**Exercise description:** What is needed is a word-for-word copy of every record below, minus the pictures.
[Input for this task Boundary: Start]
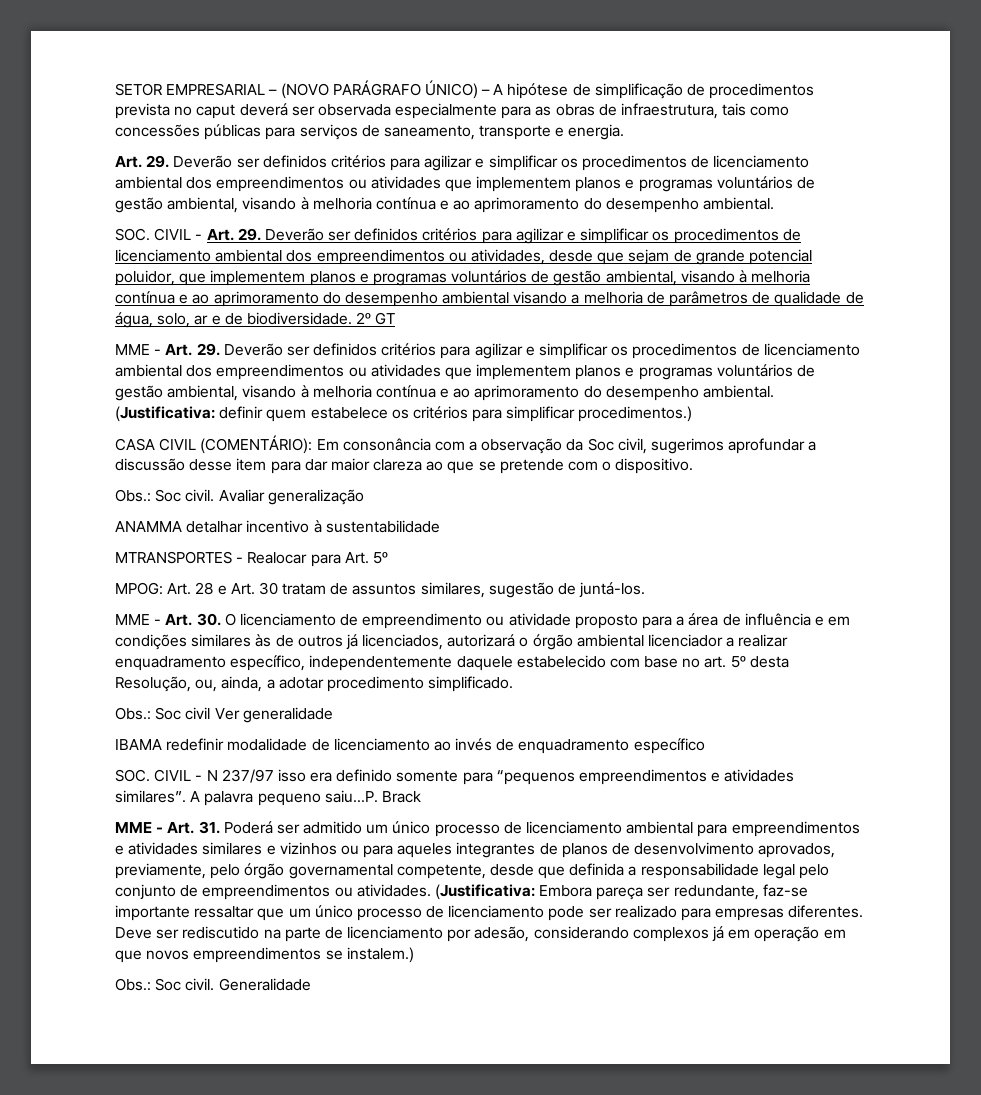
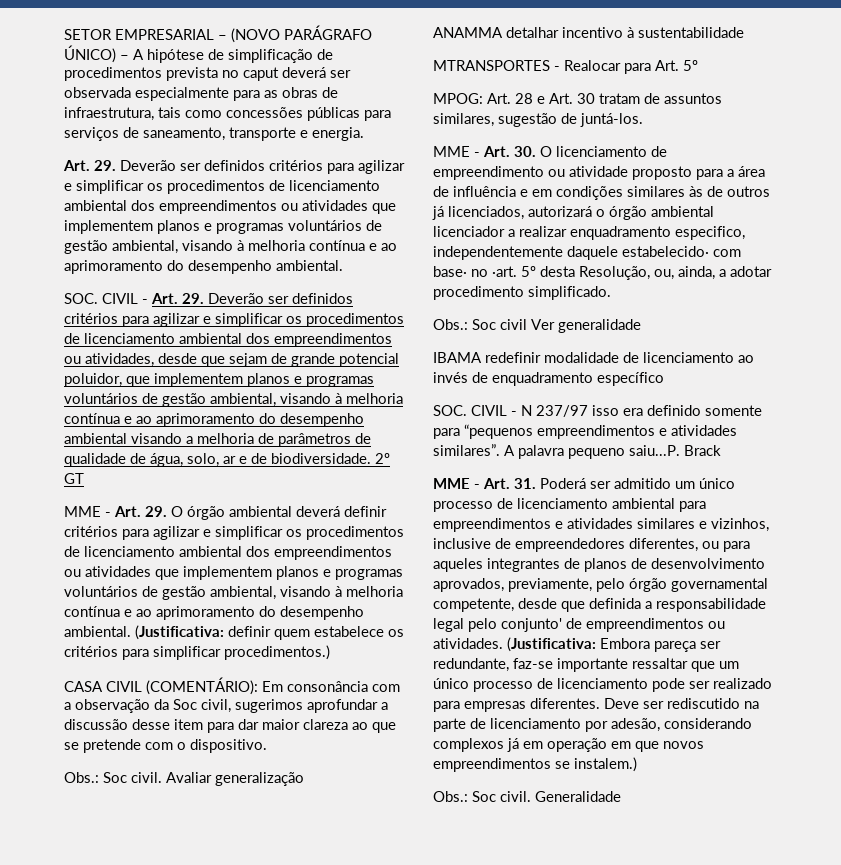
- MME - Art. 29. Deverão ser definidos critérios para agilizar e simplificar os procedimentos de licenciamento ambiental dos empreendimentos ou atividades que implementem planos e programas voluntários de gestão ambiental, visando à melhoria contínua e ao aprimoramento do desempenho ambiental.
+ MME - Art. 29. O órgão ambiental deverá definir critérios para agilizar e simplificar os procedimentos de licenciamento ambiental dos empreendimentos ou atividades que implementem planos e programas voluntários de gestão ambiental, visando à melhoria contínua e ao aprimoramento do desempenho ambiental.
- MME - Art. 30. O licenciamento de empreendimento ou atividade proposto para a área de influência e em condições similares às de outros já licenciados, autorizará o órgão ambiental licenciador a realizar enquadramento específico, independentemente daquele estabelecido com base no art. 5º desta Resolução, ou, ainda, a adotar procedimento simplificado.
+ MME - Art. 30. O licenciamento de empreendimento ou atividade proposto para a área de influência e em condições similares às de outros já licenciados, autorizará o órgão ambiental licenciador a realizar enquadramento especifico, independentemente daquele estabelecido· com base· no ·art. 5º desta Resolução, ou, ainda, a adotar procedimento simplificado.
- MME - Art. 31. Poderá ser admitido um único processo de licenciamento ambiental para empreendimentos e atividades similares e vizinhos ou para aqueles integrantes de planos de desenvolvimento aprovados, previamente, pelo órgão governamental competente, desde que definida a responsabilidade legal pelo conjunto de empreendimentos ou atividades.
+ MME - Art. 31. Poderá ser admitido um único processo de licenciamento ambiental para empreendimentos e atividades similares e vizinhos, inclusive de empreendedores diferentes, ou para aqueles integrantes de planos de desenvolvimento aprovados, previamente, pelo órgão governamental competente, desde que definida a responsabilidade legal pelo conjunto' de empreendimentos ou atividades.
[Input for this task Boundary: End]
**Your solution:**
- MME - Art. 29. Deverão ser definidos critérios para agilizar e simplificar os procedimentos de licenciamento ambiental dos empreendimentos ou atividades que implementem planos e programas voluntários de gestão ambiental, visando à melhoria contínua e ao aprimoramento do desempenho ambiental.
+ MME - Art. 29. O órgão ambiental deverá definir critérios para agilizar e simplificar os procedimentos de licenciamento ambiental dos empreendimentos ou atividades que implementem planos e programas voluntários de gestão ambiental, visando à melhoria contínua e ao aprimoramento do desempenho ambiental.
- MME - Art. 30. O licenciamento de empreendimento ou atividade proposto para a área de influência e em condições similares às de outros já licenciados, autorizará o órgão ambiental licenciador a realizar enquadramento específico, independentemente daquele estabelecido com base no art. 5º desta Resolução, ou, ainda, a adotar procedimento simplificado.
+ MME - Art. 30. O licenciamento de empreendimento ou atividade proposto para a área de influência e em condições similares às de outros já licenciados, autorizará o órgão ambiental licenciador a realizar enquadramento especifico, independentemente daquele estabelecido· com base· no ·art. 5º desta Resolução, ou, ainda, a adotar procedimento simplificado.
- MME - Art. 31. Poderá ser admitido um único processo de licenciamento ambiental para empreendimentos e atividades similares e vizinhos ou para aqueles integrantes de planos de desenvolvimento aprovados, previamente, pelo órgão governamental competente, desde que definida a responsabilidade legal pelo conjunto de empreendimentos ou atividades.
+ MME - Art. 31. Poderá ser admitido um único processo de licenciamento ambiental para empreendimentos e atividades similares e vizinhos, inclusive de empreendedores diferentes, ou para aqueles integrantes de planos de desenvolvimento aprovados, previamente, pelo órgão governamental competente, desde que definida a responsabilidade legal pelo conjunto' de empreendimentos ou atividades.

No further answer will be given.